CAMERON MAXWELL -- Calgary Sun

, Last Updated: 9:05 AM ET

Calgary Hitmen netminder Justin Pogge can't help but get a little excited talking about the defence corps in front of him this year.

That's because the WHL team, on paper at least, should boast one of the best blueline corps in the league, with four of the nine having been drafted by NHL teams.

In addition, each Hitmen rearguard, save for Curtis Kelner, played with the team last season. Pogge said with a year of chemistry already under their belts, the Hitmen should be solid on the back end.

"We've got a lot of young guys with experience from the playoffs last year, then we've got the older guys who are coming back from NHL camps and we had all of last season to gel, so this season I think it's going to be a really good defence," said Pogge, who returned to Hitmen practice yesterday after being sent back from Toronto Maple Leafs training camp.

Last year, the Hitmen gave up 183 goals against, seventh fewest in the league, so the foundation's pretty solid, especially with Pogge between the pipes for a full season after coming to the Stampede City from Prince George at the trade deadline last year.

Calgary's defence is also big, averaging 6 ft. 2 in. and weighing 206.6 lb.

Rugged Darryl Yacboski, back from off-season shoulder surgery, and Brett Carson, both of whom are 20-year-olds, lead the way in seniority.

Towering Jeff Schultz, stout Dylan Yeo, smooth-skating Dustin Kohn and sophomore Karl Alzner round out the blueline brigade's veterans, while Justin Falk, Alex Plante and Kelner are all officially WHL rookies.

But Plante, a 6-ft. 4-in., 210-pounder, who turned 16 in May, and Falk, another giant at 6 ft. 5 in., 205 lb., both cut their teeth in last year's playoff run with plenty of ice time thanks to injuries to Yacboski and Carson.

Plante, who was only 15 when the Hitmen bowed out of the playoffs with a Game 7 loss against Brandon in the second round, impressed everybody with his poise and take-no-prisoners attitude on the ice.

"He's only going to get better with every game," noted Pogge. "He's really good as it is and he's only going to get better. I mean he's not taking any steps backward, that's for sure."

Like Pogge, Alzner, who played in 66 games as a rookie in 2004-05, is looking forward to seeing how good the rearguards will be this season.

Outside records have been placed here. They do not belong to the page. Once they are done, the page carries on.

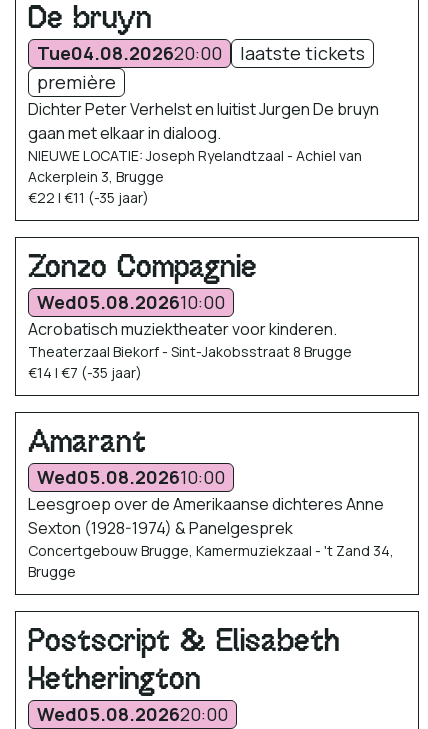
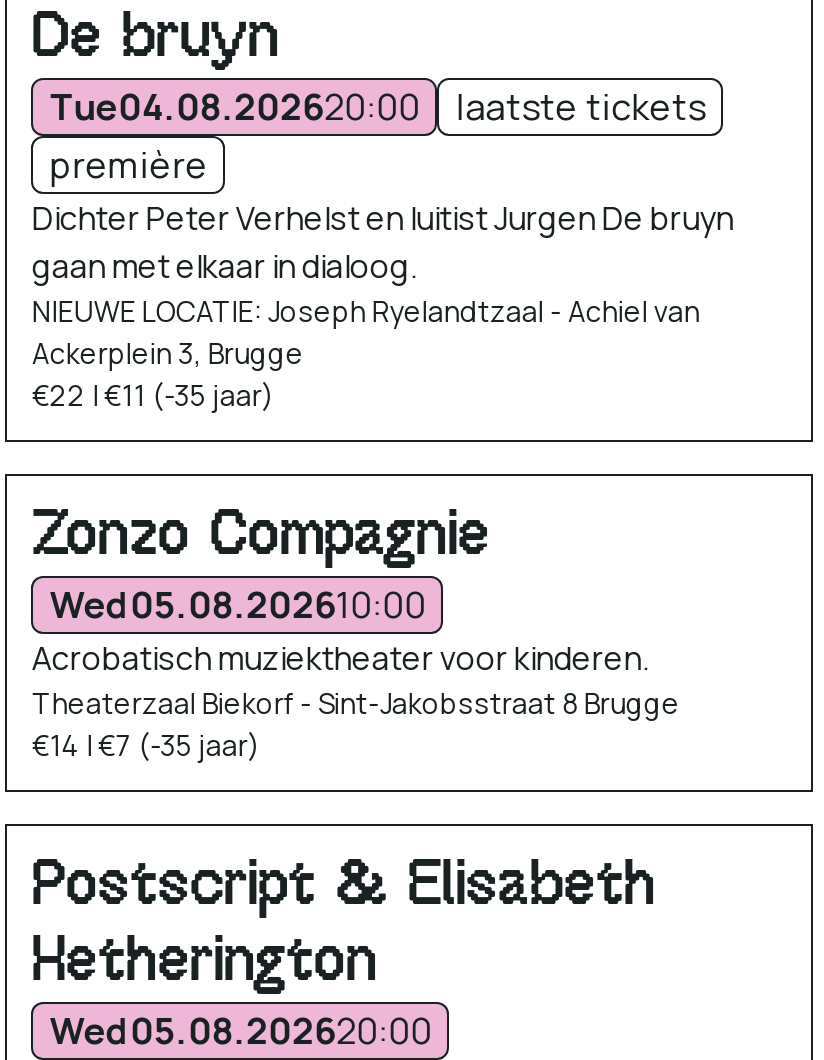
- Amarant
- Wed05.08.202610:00
- Leesgroep over de Amerikaanse dichteres Anne
- Sexton (1928-1974) & Panelgesprek
- Concertgebouw Brugge, Kamermuziekzaal - 't Zand 34,
- Brugge
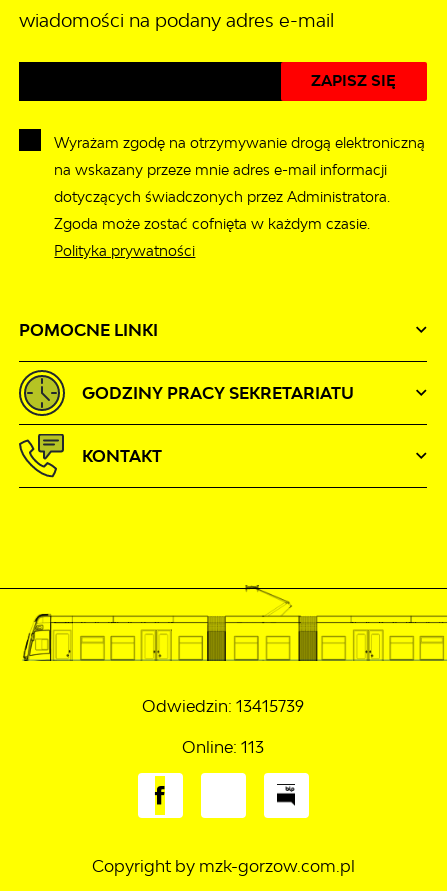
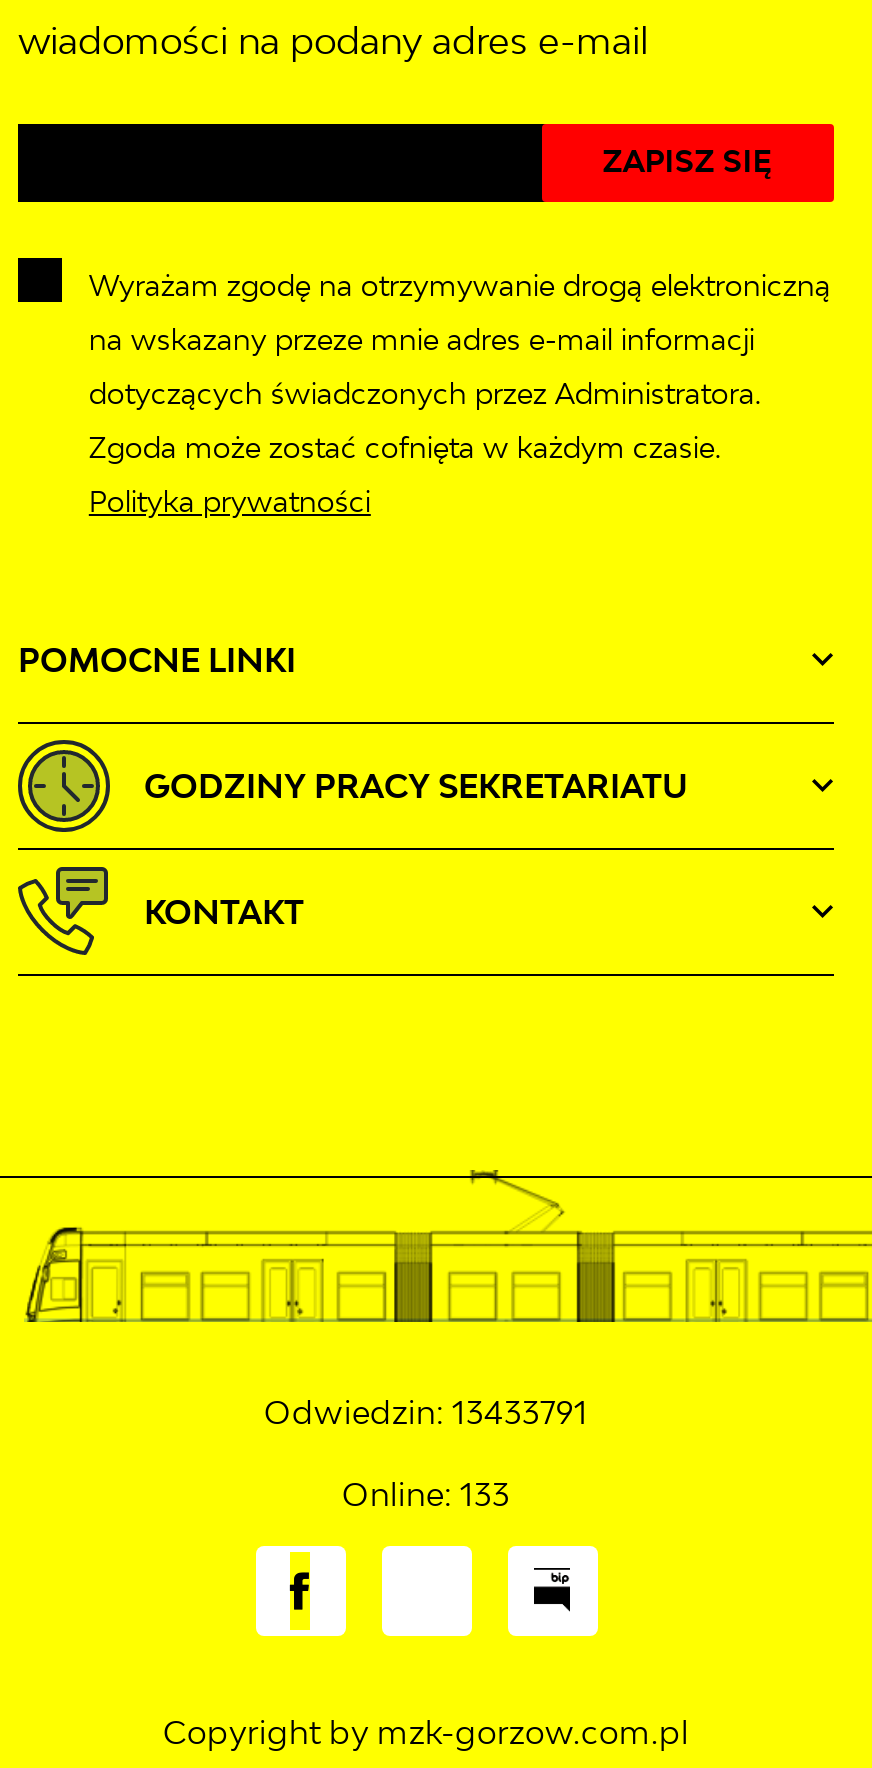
- Odwiedzin: 13415739
+ Odwiedzin: 13433791

- Online: 113
+ Online: 133
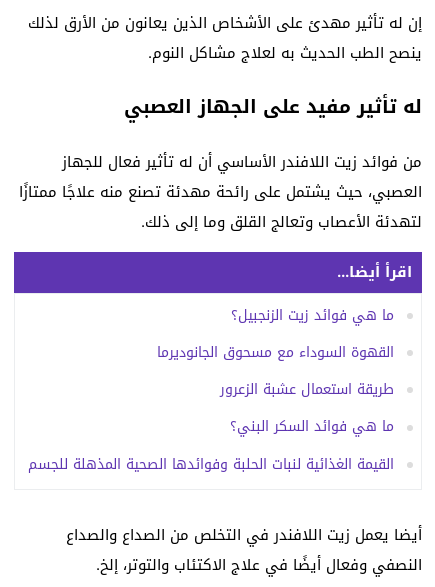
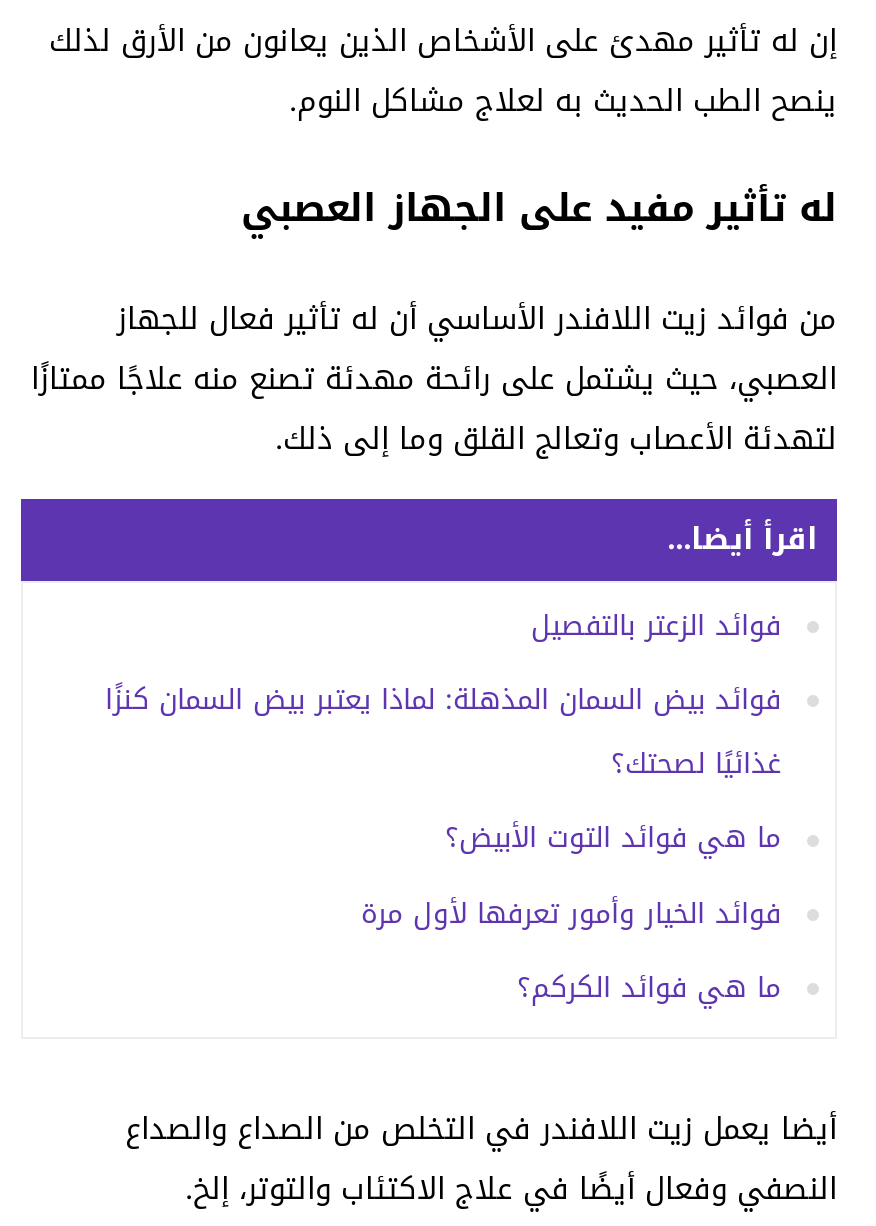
- ما هي فوائد زيت الزنجبيل؟
- القهوة السوداء مع مسحوق الجانوديرما
- طريقة استعمال عشبة الزعرور
- ما هي فوائد السكر البني؟
- القيمة الغذائية لنبات الحلبة وفوائدها الصحية المذهلة للجسم
+ فوائد الزعتر بالتفصيل
+ فوائد بيض السمان المذهلة: لماذا يعتبر بيض السمان كنزًا
+ غذائيًا لصحتك؟
+ ما هي فوائد التوت الأبيض؟
+ فوائد الخيار وأمور تعرفها لأول مرة
+ ما هي فوائد الكركم؟
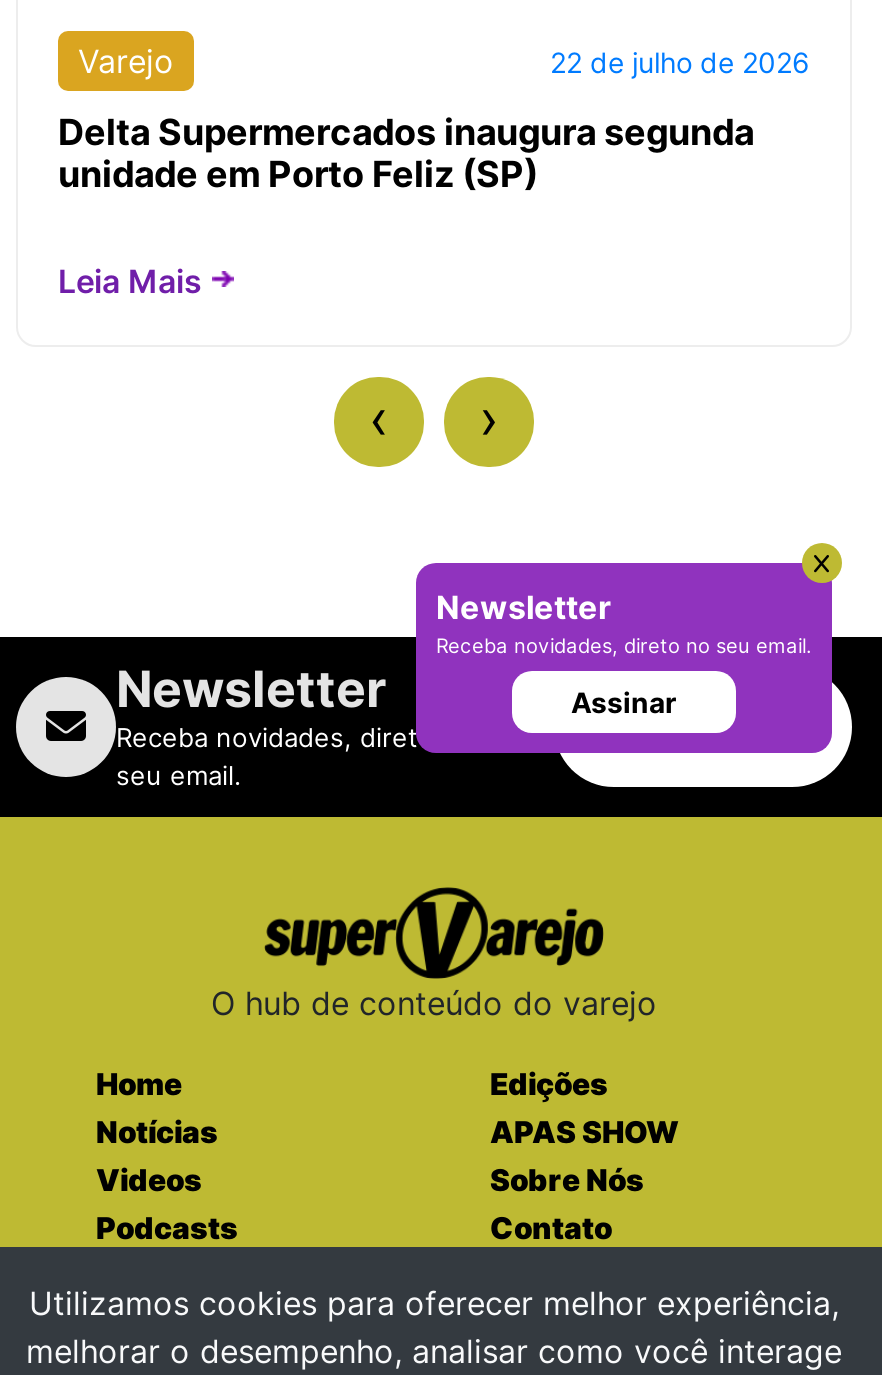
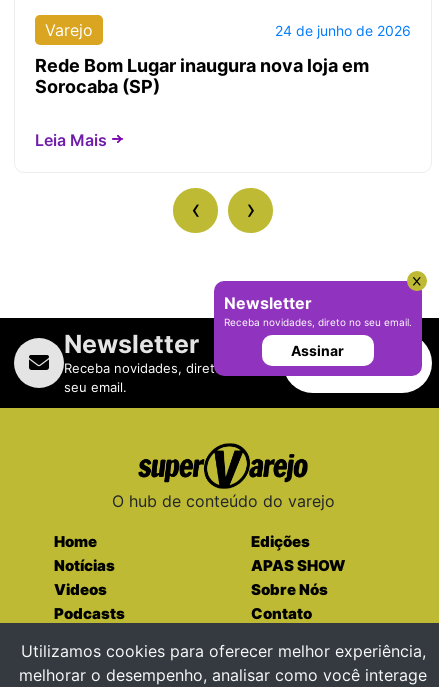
- 22 de julho de 2026
+ 24 de junho de 2026

- Delta Supermercados inaugura segunda
- unidade em Porto Feliz (SP)
+ Rede Bom Lugar inaugura nova loja em
+ Sorocaba (SP)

"I thought we were pretty solid last year. Now we've got all the guys back, plus a year, so I think we're going to have one of the more solid d-corps, plus a proven goalie, in the league this year," said Alzner, who isn't eligible for the NHL draft until 2007. "We've got lots of young but really talented forwards and I think we'll be a solid team."

And don't forget, defence wins championships.